God. Leaving aside the perfect, inventive acting (Cyril Nri in particular) and everything else, this is the sort of episode that is defined by its writing. If somebody only recounted the plot, it would miss every point there is (and probably turn some of it into issues that aren’t there). This is impeccably handled. What sets it above is the investment we’ve had in the last five weeks (not knowing a thing - consciously!), plus the investment put in to this episode when recalling somebody’s life history in fifty minutes. And then, dramatic scenes, layers and layers of it. And an ending that will shake you and make you cry.

This is a must-see. And afterwards, read this incredible online interview with Russell T Davies.
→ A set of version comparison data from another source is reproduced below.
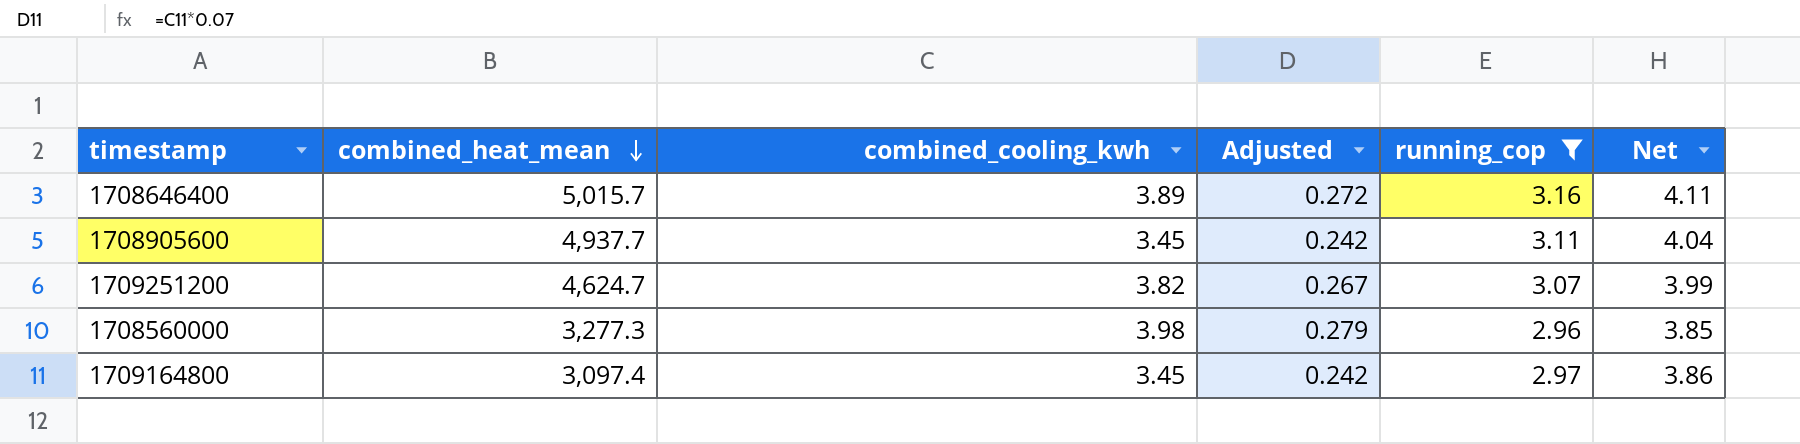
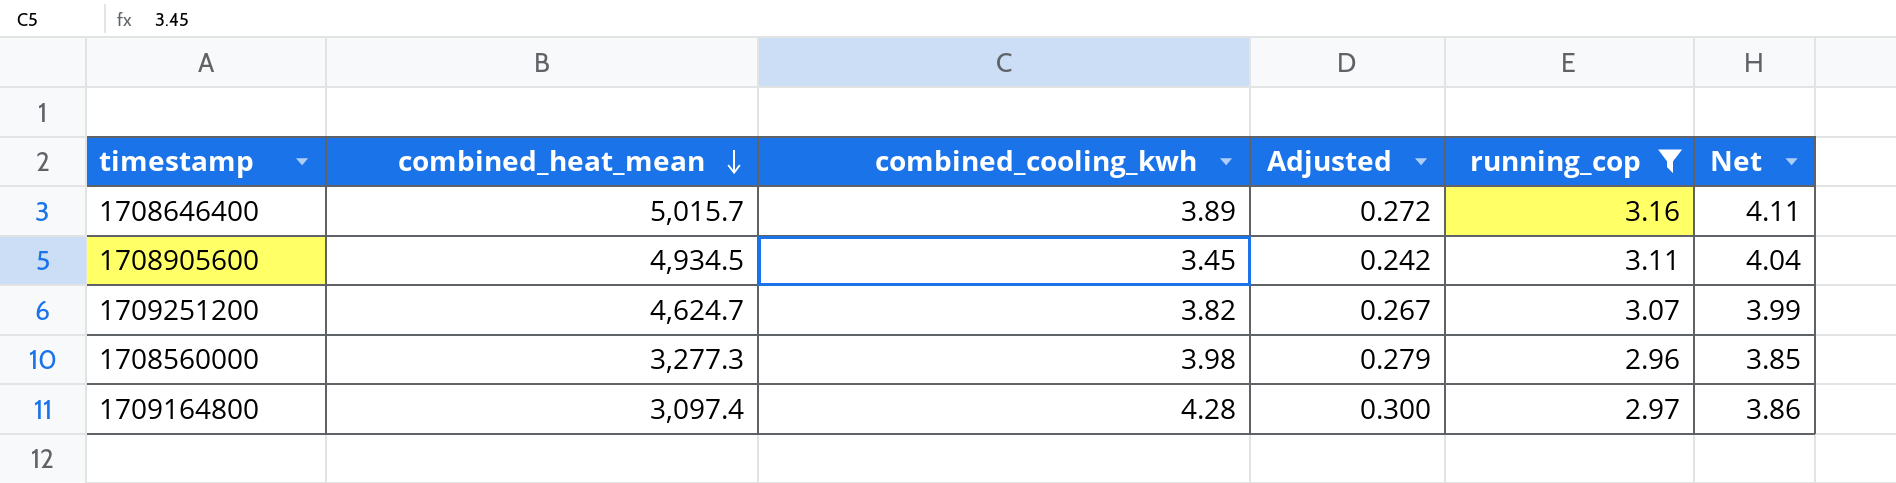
1708905600 | combined_heat_mean: 4,937.7 -> 4,934.5
1709164800 | combined_cooling_kwh: 3.45 -> 4.28
1709164800 | Adjusted: 0.242 -> 0.300

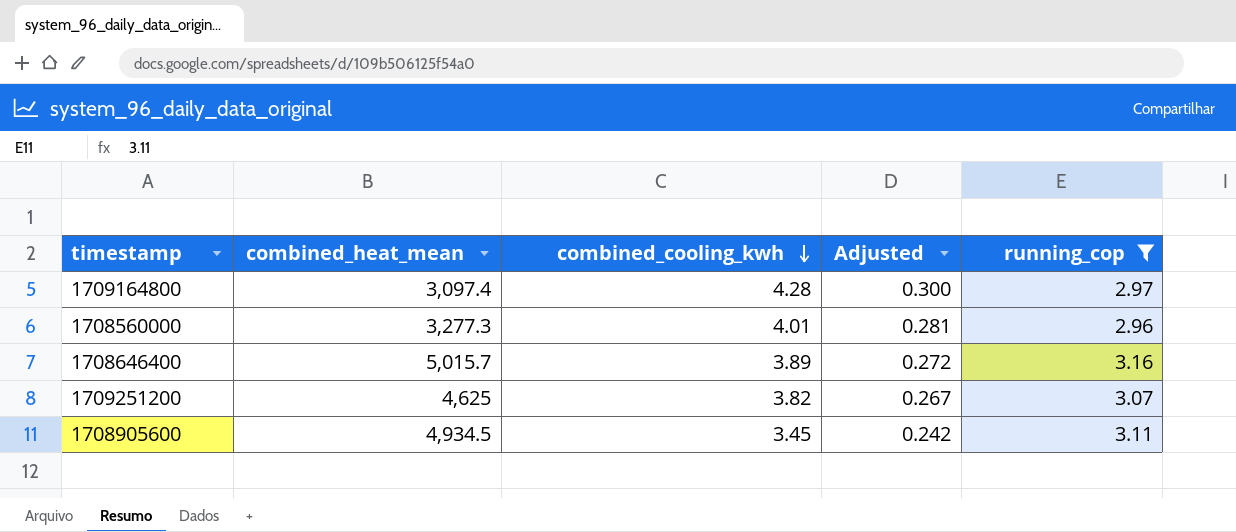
row order: combined_heat_mean descending -> combined_cooling_kwh descending
column Net | formula: [running_cop] * 1.3 -> none
1708560000 | combined_cooling_kwh: 3.98 -> 4.01
1708560000 | Adjusted: 0.279 -> 0.281
1709251200 | combined_heat_mean: 4,624.7 -> 4,625

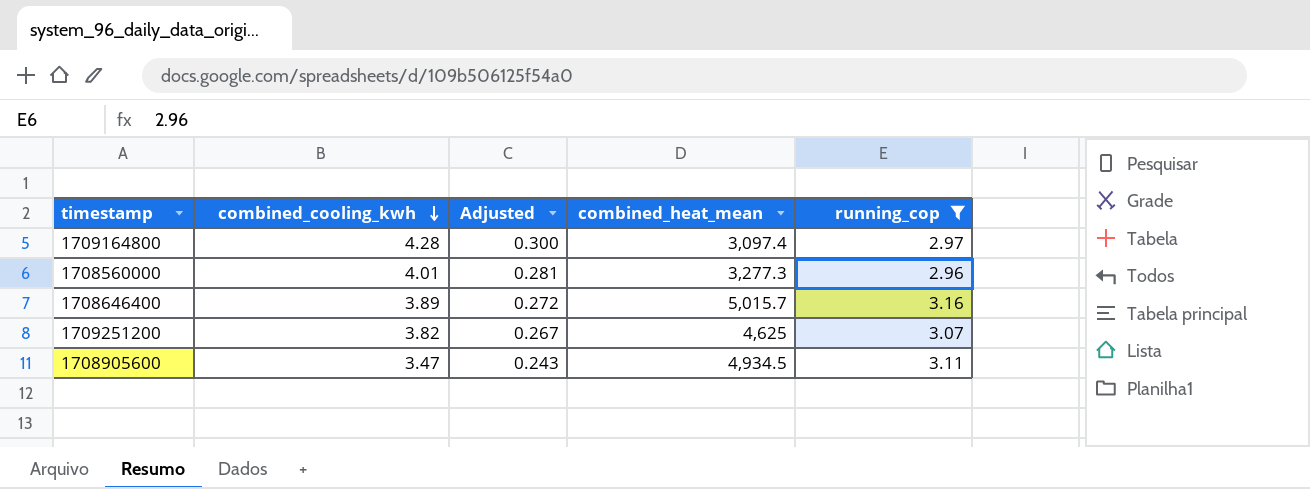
column combined_heat_mean | position: 2 -> 4
1708905600 | combined_cooling_kwh: 3.45 -> 3.47
1708905600 | Adjusted: 0.242 -> 0.243

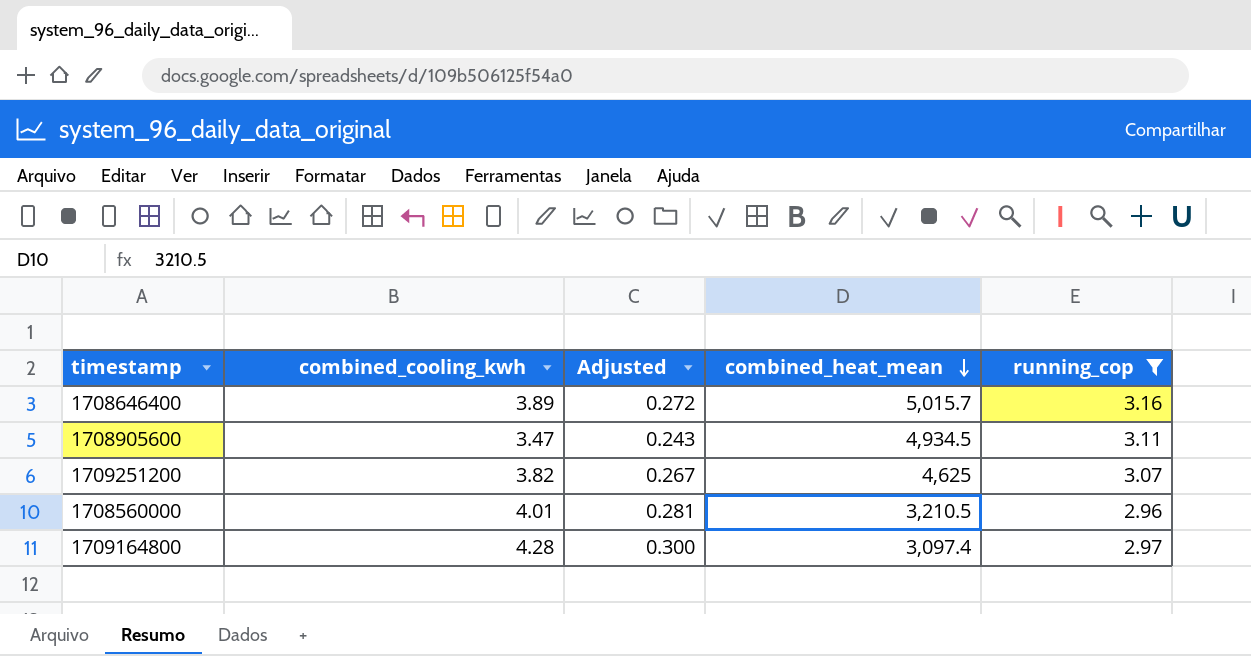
row order: combined_cooling_kwh descending -> combined_heat_mean descending
1708560000 | combined_heat_mean: 3,277.3 -> 3,210.5

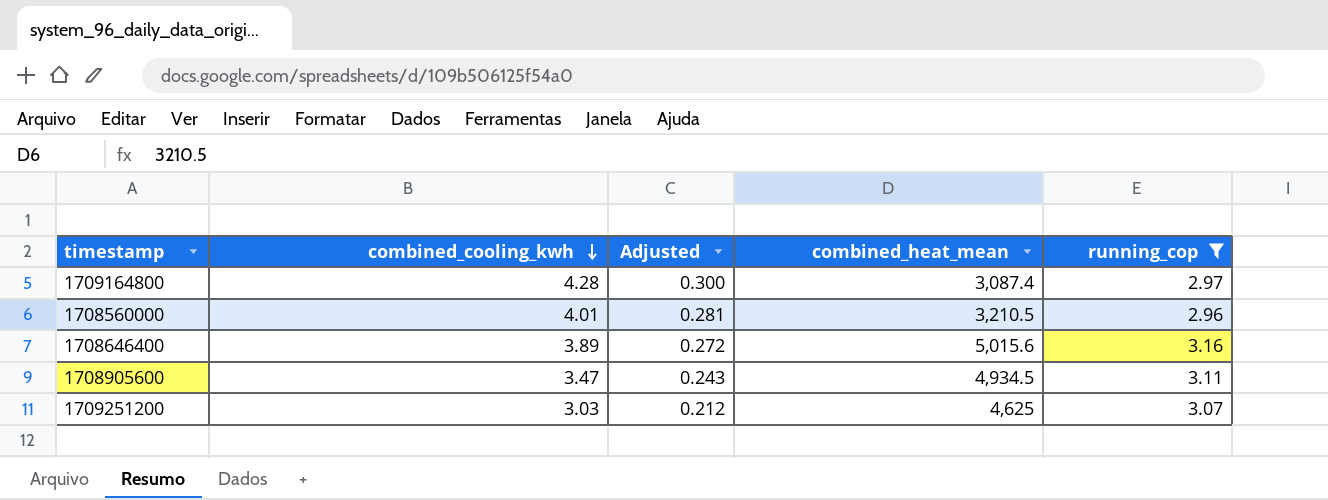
row order: combined_heat_mean descending -> combined_cooling_kwh descending
1709164800 | combined_heat_mean: 3,097.4 -> 3,087.4
1708646400 | combined_heat_mean: 5,015.7 -> 5,015.6
1709251200 | combined_cooling_kwh: 3.82 -> 3.03
1709251200 | Adjusted: 0.267 -> 0.212

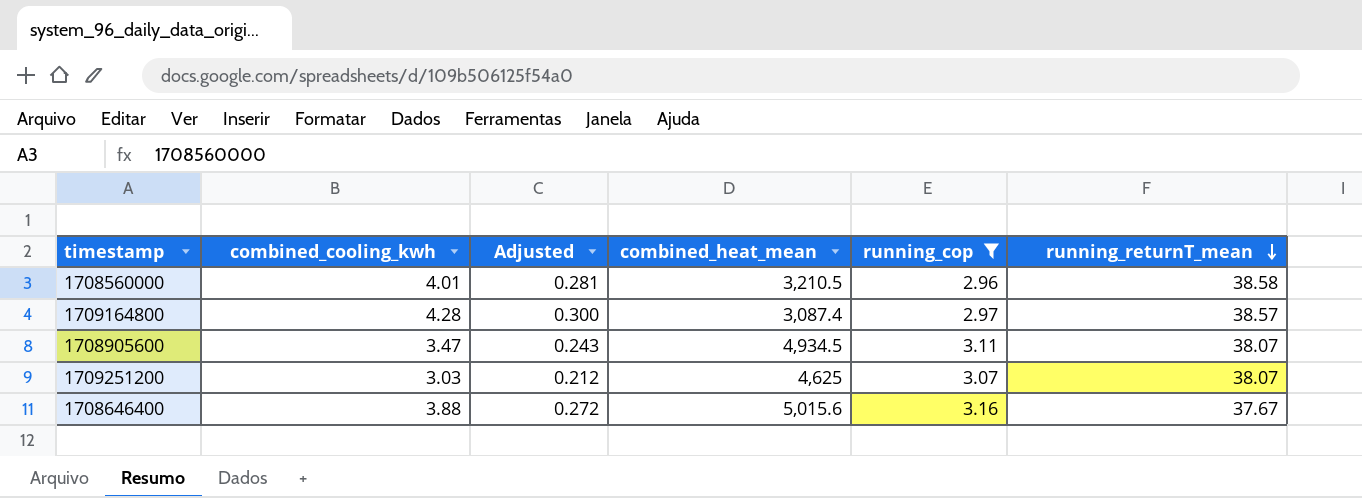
row order: combined_cooling_kwh descending -> running_returnT_mean descending
column running_returnT_mean | position: none -> 6
1708646400 | combined_cooling_kwh: 3.89 -> 3.88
This week’s Banana is cannily placed, offering a breezy antidote to what’s just happened on the other channel, but with a darker side that fits with the parent show. The link this week appears more tenuous - I don’t think these characters are even in it, at least not this week - but the theme of sudden death comes up over and over.

Because the main character here has anxiety and OCD (at least, that was my interpretation). After six episodes I’m realising that this is, happily, a character based show rather than relying on plot. Last week’s was blissful even when nothing particularly was happening - this episode feels the same. What’s more it’s striving to put people centre stage that don’t normally get focussed on, like most ‘teen’ dramas really.

Amy (played and written by rapidly rising star Charlie Covell) has a date with Kay (a policewoman with few lines but big impact), but is trying to get over her own problems first. It’s quirky rather than mawkish, cute rather than sexy, and the final scene is absolutely lovely.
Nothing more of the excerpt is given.